И новая жизнь, жизнь в искусстве, стала понемногу открываться для Лиды, заслоняя многое из забот и мелочей дня, принося забвение, сглаживая тяжелые воспоминания, давая надежду и силы для будущего.
Ее день был прост и чудесен. Два часа практики у графини по утрам; три часа у учительницы — после полудня. Она брала уроки не только пения, но и драматургического искусства вообще. Строго и серьезно ее готовили к опере. После урока, стараясь чем-либо отблагодарить учительницу, Лида выполняла ряд мелких работ и поручений. Вечером дома она читала, и читать приходилось очень много. Учительница сама составляла ей программу на каждый месяц. Она начала изучение итальянского, и Леон проверял ее произношение: она по воскресеньям пела ему по-итальянски. Дома она помогала Матери, и все время они говорили теперь о тех театрах, где бывала Мать в молодости, и об искусстве.

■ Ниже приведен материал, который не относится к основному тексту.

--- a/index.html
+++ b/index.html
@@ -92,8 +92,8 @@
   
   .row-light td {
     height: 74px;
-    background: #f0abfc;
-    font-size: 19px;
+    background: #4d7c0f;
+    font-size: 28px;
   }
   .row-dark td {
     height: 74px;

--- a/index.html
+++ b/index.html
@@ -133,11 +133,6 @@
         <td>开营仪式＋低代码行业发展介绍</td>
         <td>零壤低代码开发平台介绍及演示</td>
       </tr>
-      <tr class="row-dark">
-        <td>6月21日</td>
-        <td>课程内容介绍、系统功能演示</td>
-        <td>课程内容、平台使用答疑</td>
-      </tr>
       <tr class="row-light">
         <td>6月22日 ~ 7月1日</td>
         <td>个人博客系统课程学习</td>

Как много значит искусство и бескорыстная, чистая любовь к нему! Все принимали участие в работе Лиды, и казалось, от этого стали счастливее: и учительница как будто помолодела, и Мать стала веселели разговорчивей, и в семье графини все оживлялись при появлении Лиды с нотами. Лида словно притягивала к себе всех. Она стала известной и популярной в городе. Приходили приглашать ее петь то в церковь, то в концерт, то помочь организовать детский музыкальный праздник. Лида приобретала любовь и интерес общества. Но эта сторона дела не имела для нее никакого значения. Учительница формировала Лиду по своему образу и подобию: «искусство для искусства».
25
В продолжение долгих лет, что они были женаты, покойный профессор и Анна Петровна никогда не разлучались, за исключением трех раз, когда профессор один, без Анны Петровны, сидел в тюрьме. Но каждый раз это было недолго, две-три недели. Анна Петровна не имела отдельной жизни. Ни наяву, ни во сне она не видела себя живущей отдельно, занятой только собой. Да и чем бы она занялась? У нее не было ни своих отдельных друзей, ни работы, ни интересов, ни планов. Так прошла жизнь. И вот профессор был мертв, и она чувствовала себя тоже умершей. Жизнь не была ей нужна ни за чем. Дрожащей рукой она написала на его кресте:
И пусть у гробового входа
Младая будет жизнь играть
И равнодушная природа
Красою вечною сиять.
Профессор любил эти стихи и часто их повторял. Но дело шло о «молодой жизни», как, например, Лидина; это ей предлагалось сиять. Старая жизнь, уже негодная к сиянию, должна была стушеваться и уйти тенью. Это был единственный и обязательный и желанный конец. И все же Анна Петровна была жива. Профессор умер, она же осталась на земле. Была ли это простая инерция жизни? Чем она согревалась, чем поддерживалась? Анна Петровна почти ничего не ела. Она не сопротивлялась болезни, не боролась со своей физической слабостью и все-таки просыпалась каждое утро и видела, что она еще жива. С ней происходило то страшное, что унижает старость человека: жизнь сузилась и превратилась в механический процесс, ослабевающий, правда, но все же длящийся иногда целые годы. Что могло бы еще согреть ее, осветить ее дни? Профессор унес свет с собой.
Теперь она жила в столовой и спала на Бабушкином диване; Мать спала около на полу, на матрасе. Лида — увы — все еще на связанных стульях, привязывая к изголовью кухонную табуретку, на которой помещалась ее подушка.